= Dataset =
== == ==

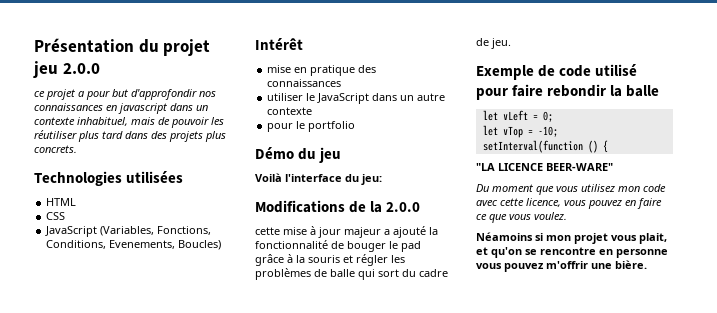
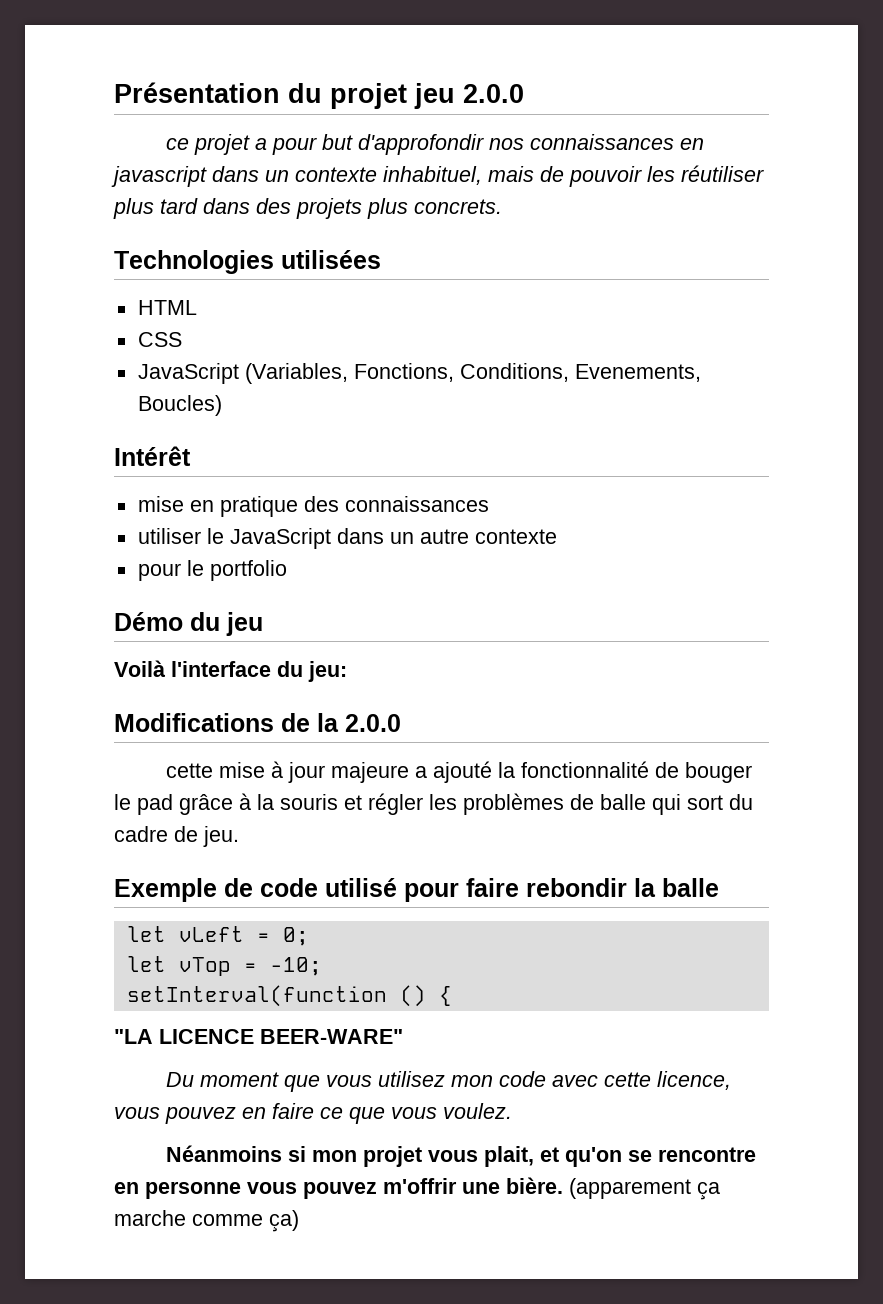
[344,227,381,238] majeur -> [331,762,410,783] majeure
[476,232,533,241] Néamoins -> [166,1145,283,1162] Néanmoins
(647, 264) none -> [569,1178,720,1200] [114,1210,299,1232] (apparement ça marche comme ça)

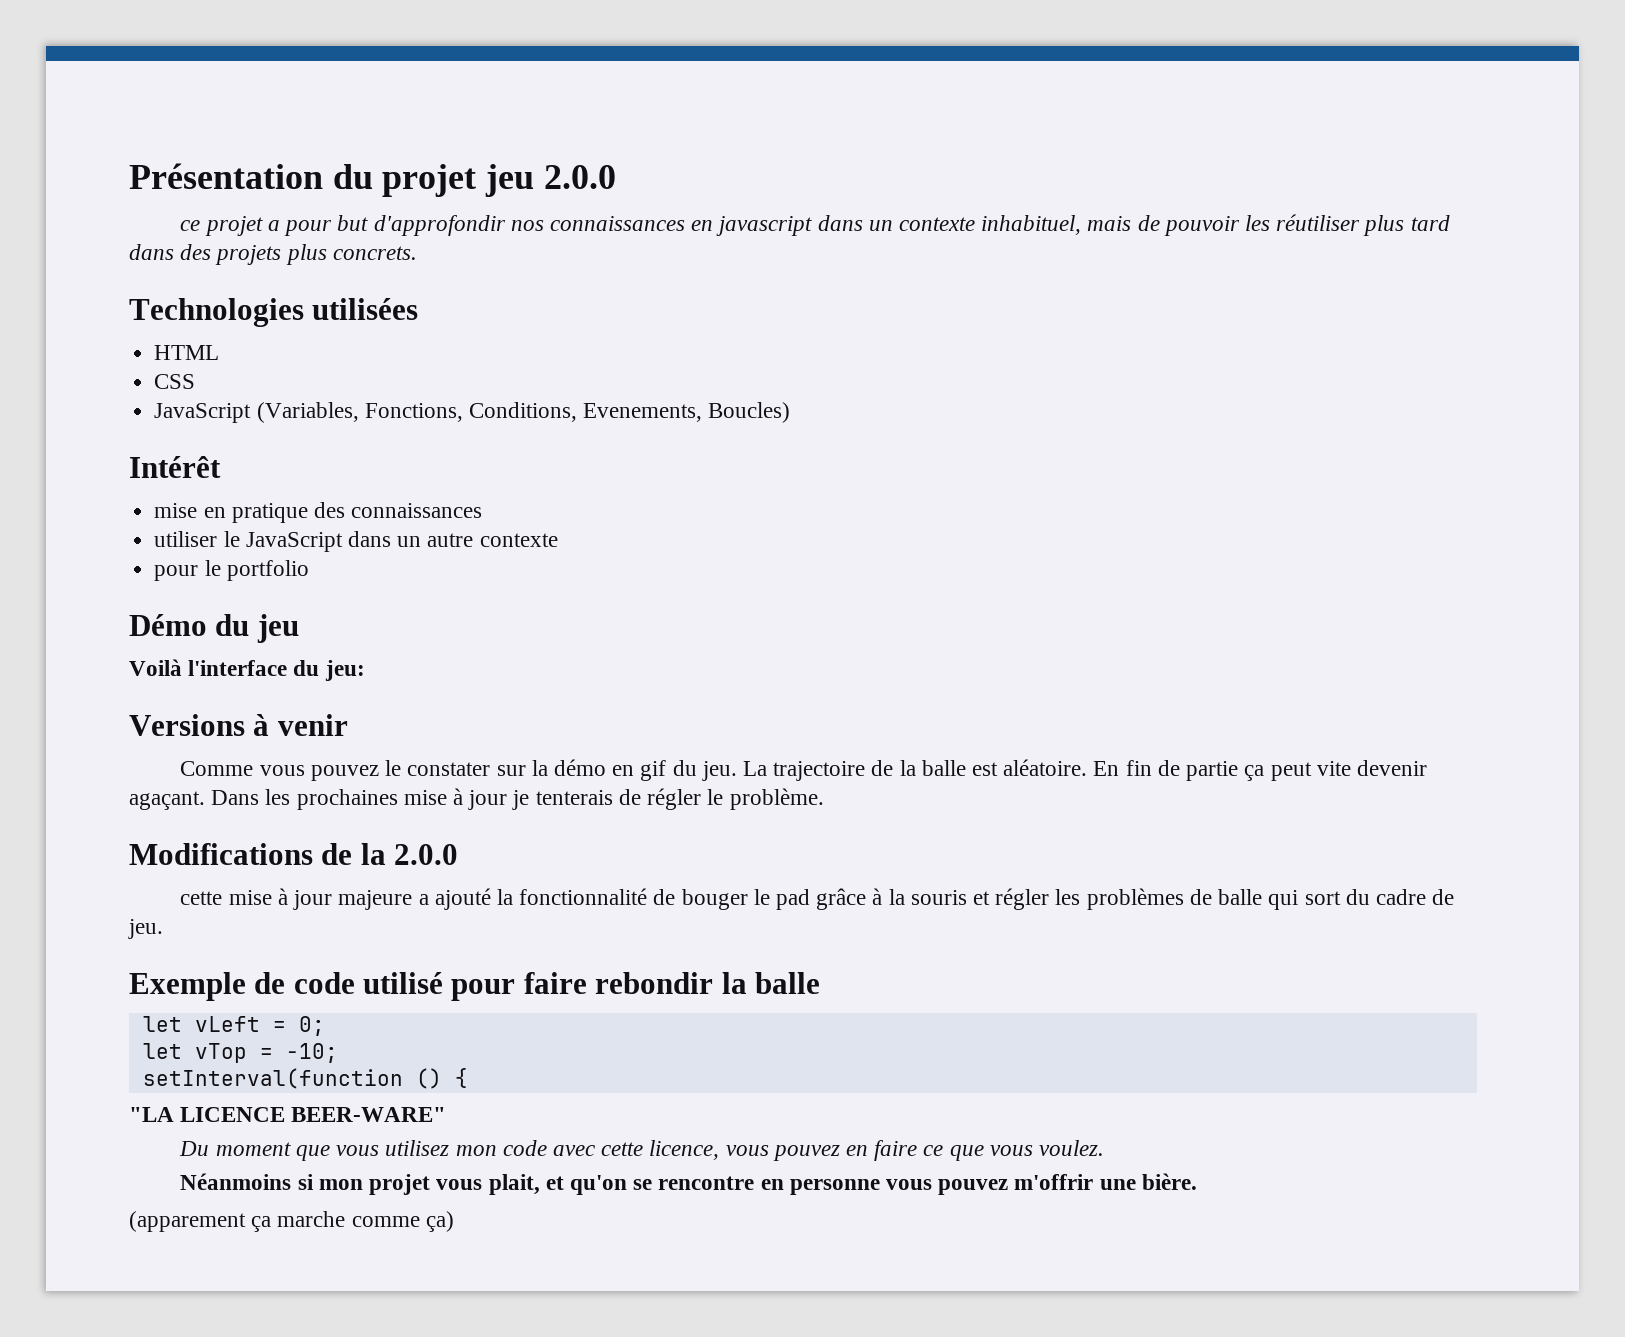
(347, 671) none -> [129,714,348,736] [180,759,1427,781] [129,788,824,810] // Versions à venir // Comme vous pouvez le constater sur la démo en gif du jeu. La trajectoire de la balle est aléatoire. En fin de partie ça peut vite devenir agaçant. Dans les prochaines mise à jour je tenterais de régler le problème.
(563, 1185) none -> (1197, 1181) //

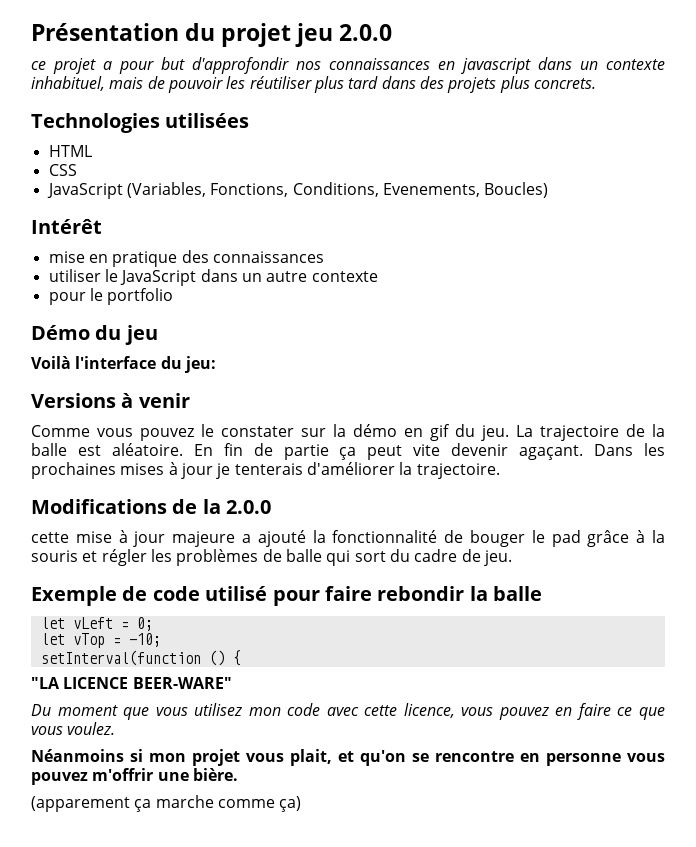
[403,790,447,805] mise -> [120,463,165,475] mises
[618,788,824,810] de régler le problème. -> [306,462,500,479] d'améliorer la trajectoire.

== == ==

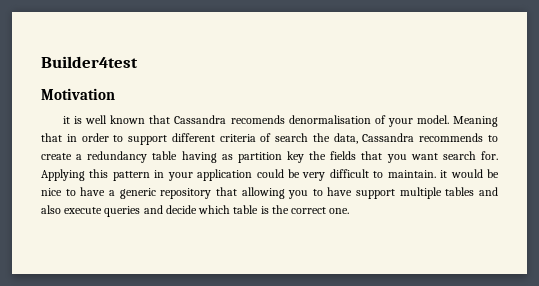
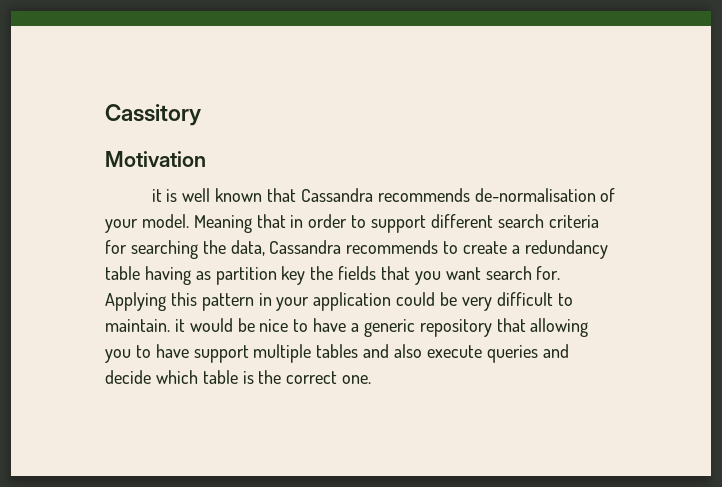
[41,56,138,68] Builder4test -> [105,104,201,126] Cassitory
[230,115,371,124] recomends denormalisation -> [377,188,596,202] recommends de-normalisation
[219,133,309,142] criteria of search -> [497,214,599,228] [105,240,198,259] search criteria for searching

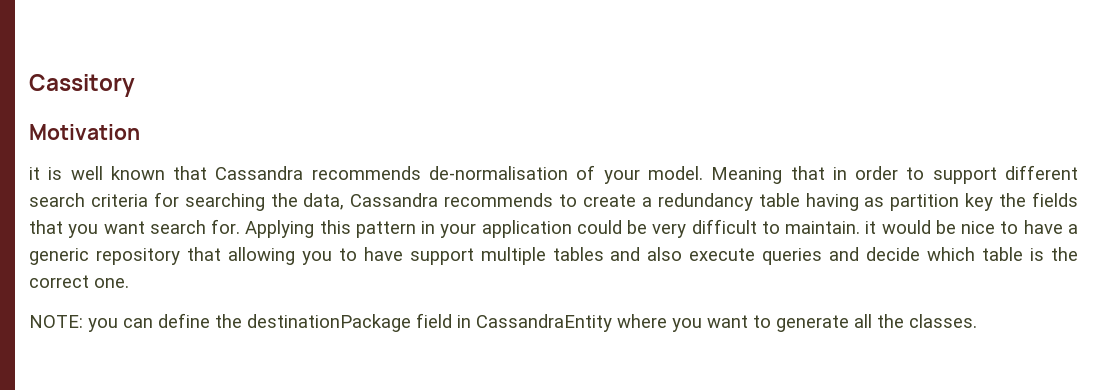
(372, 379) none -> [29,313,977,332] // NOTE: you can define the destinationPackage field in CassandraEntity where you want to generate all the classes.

== == ==

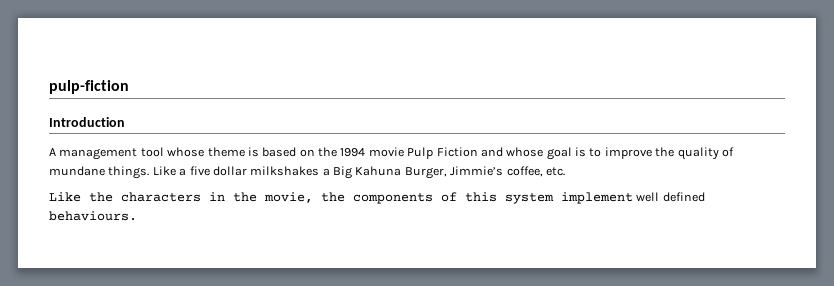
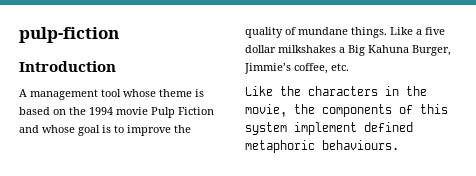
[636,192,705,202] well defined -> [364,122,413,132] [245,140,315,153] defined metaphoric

== == ==

= What this task involves =
I would like you to report every line in the listing above that contains "none".

= Answer section =
(647, 264) none -> [569,1178,720,1200] [114,1210,299,1232] (apparement ça marche comme ça)
(347, 671) none -> [129,714,348,736] [180,759,1427,781] [129,788,824,810] // Versions à venir // Comme vous pouvez le constater sur la démo en gif du jeu. La trajectoire de la balle est aléatoire. En fin de partie ça peut vite devenir agaçant. Dans les prochaines mise à jour je tenterais de régler le problème.
(563, 1185) none -> (1197, 1181) //
(372, 379) none -> [29,313,977,332] // NOTE: you can define the destinationPackage field in CassandraEntity where you want to generate all the classes.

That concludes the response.